━━━ TASK DATA

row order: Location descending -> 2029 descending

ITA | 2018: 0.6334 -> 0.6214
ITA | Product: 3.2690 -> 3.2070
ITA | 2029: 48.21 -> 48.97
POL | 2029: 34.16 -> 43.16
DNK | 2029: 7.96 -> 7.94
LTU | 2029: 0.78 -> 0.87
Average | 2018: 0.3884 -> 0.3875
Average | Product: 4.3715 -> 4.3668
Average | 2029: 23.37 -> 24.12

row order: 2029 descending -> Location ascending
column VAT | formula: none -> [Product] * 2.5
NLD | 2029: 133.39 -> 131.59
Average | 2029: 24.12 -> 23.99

━━━━━━

Could you print every record above exactly as it appears?

row order: Location descending -> 2029 descending

ITA | 2018: 0.6334 -> 0.6214
ITA | Product: 3.2690 -> 3.2070
ITA | 2029: 48.21 -> 48.97
POL | 2029: 34.16 -> 43.16
DNK | 2029: 7.96 -> 7.94
LTU | 2029: 0.78 -> 0.87
Average | 2018: 0.3884 -> 0.3875
Average | Product: 4.3715 -> 4.3668
Average | 2029: 23.37 -> 24.12

row order: 2029 descending -> Location ascending
column VAT | formula: none -> [Product] * 2.5
NLD | 2029: 133.39 -> 131.59
Average | 2029: 24.12 -> 23.99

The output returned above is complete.